Industry-recognized UAM controls also help to ensure compliance with HIPAA standards to protect the confidentiality, integrity, and availability of healthcare data.
There are many types of user activity monitoring, for example:
- Access logs and monitoring
- Data and file transfers, downloads, or exports
- User authentication (multi-factor authentication and other controls to protect credentials)
- Role-based access
- Real-time alerts
- Least privilege access (user only accesses what is necessary based on role)
- Keystroke logging
- Internet tracking
- Endpoint protection and data export tracking
- Routine access auditing
- Behavioral analytics
Why healthcare organizations need UAM
Healthcare organizations can use UAM to proactively detect insider threats and malicious user activities and to guide not only incident response planning and activities, but also the enterprise risk analysis process. This is especially important because the healthcare industry faces relentless and increasingly sophisticated cyberattacks, which may include social engineering to obtain credentials of workforce members with valid access to data, as well as true insider threats.
Threat actors target healthcare because covered entities and their business associates handle vast amounts of sensitive, and identifiable, data. And these actors are not just after healthcare information. One successful breach can result in the exfiltration of other valuable personally identifiable information (PII) found within medical records, like social security numbers, credit card numbers, bank accounts, birth dates, addresses, and more.

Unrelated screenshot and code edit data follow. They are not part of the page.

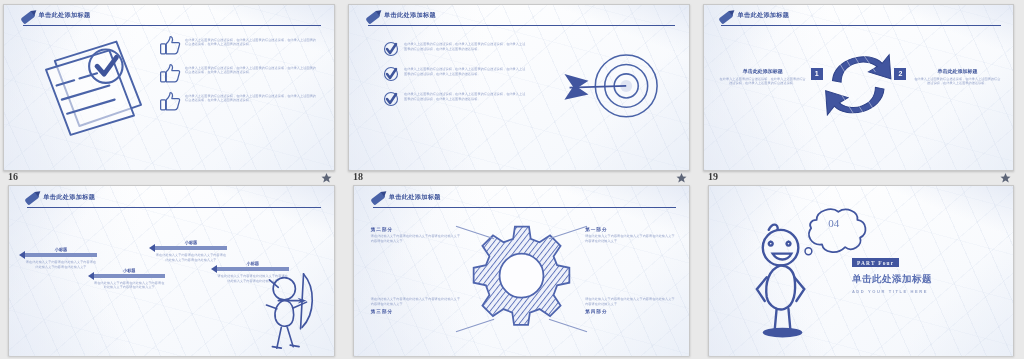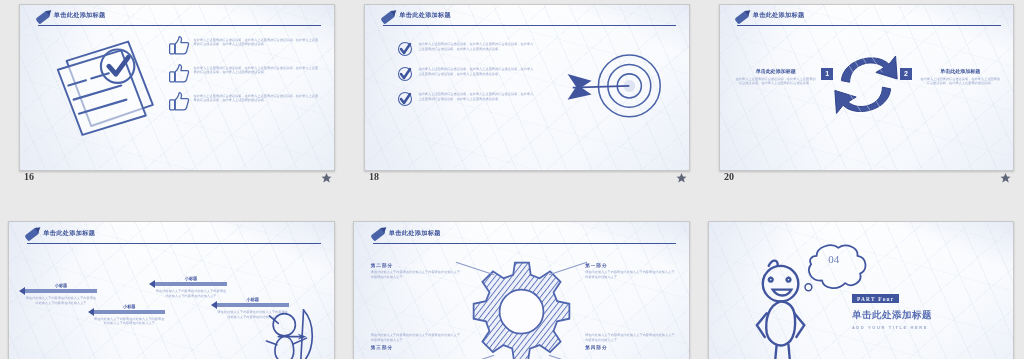"16" .cell.r1 { margin-left: 16px -> none }
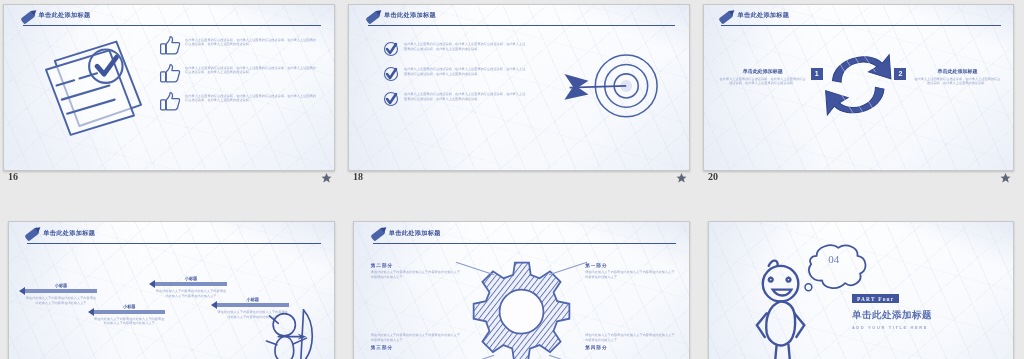"20" span.slidenum { text: 20 -> 19 }
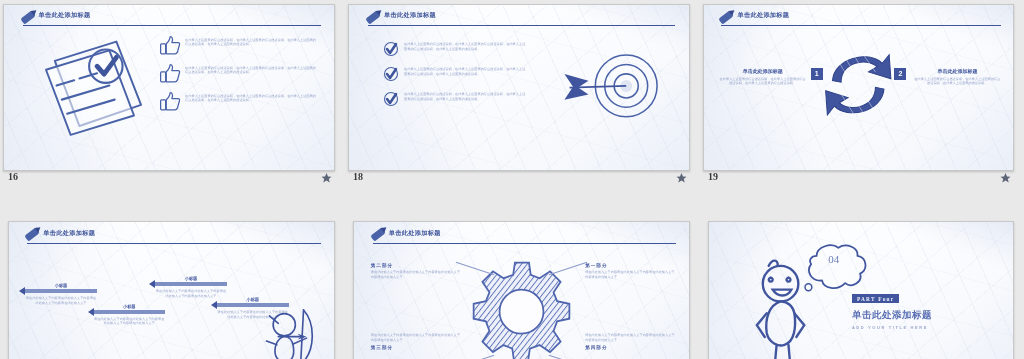"04" .cell.r2 { margin-top: 36px -> none }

So it’s not surprising that healthcare has the highest average data breach cost, reaching nearly $10 million in 2023, topping IBM’s Cost of a Data Breach Report for more than a decade.
Bad actors are working around the clock to exploit vulnerabilities and security weaknesses, knowing that they have the capabilities to steal or ransom data, negatively impact patient care and service delivery, and, worse, even cause direct harm, including loss of life.
UAM controls, especially when implemented to monitor access within the EHR, can help healthcare organizations mitigate some of this risk — and related response and reputational expenses — while also ensuring compliance with HIPAA and other standards, like the NIST Cybersecurity Framework. Some other benefits of implementing UAM include:
- Proactive threat detection
- Real-time monitoring and alerts
- Faster, more effective incident response
- Decreased downtime and increased operational resilience
- Decreased compliance costs
- Improved patient confidence in service delivery
- Brand and reputation enhancement (we take privacy and security seriously)
- Opportunity to edge out competitors that don’t use UAM controls
Risk analysis and UAM
HIPAA requires covered entities and business associates to implement reasonable and appropriate controls to protect the confidentiality, integrity, and availability of patient data, including conducting HIPAA-compliant risk analysis.
Risk analysis can do more than just identify where you may be susceptible to insider and supply chain risk. Your organization can also use risk analysis to inform your UAM strategies, including the most effective and comprehensive UAM controls for your unique environment.
A risk analysis, when performed properly, will help you identify your critical assets, understand your vulnerabilities, and guide prioritization efforts to proactively address weaknesses.
Once you identify your security and privacy risks and use your risk analysis to align those risks to your business goals and objectives, you can apply this information to guide decision-making around the selection of reasonable and appropriate UAM controls, and guide employee education and training.
In return, you can also use UAM data, for example, user activity logs, to drive ongoing risk management, incident response, and workforce engagement strategies.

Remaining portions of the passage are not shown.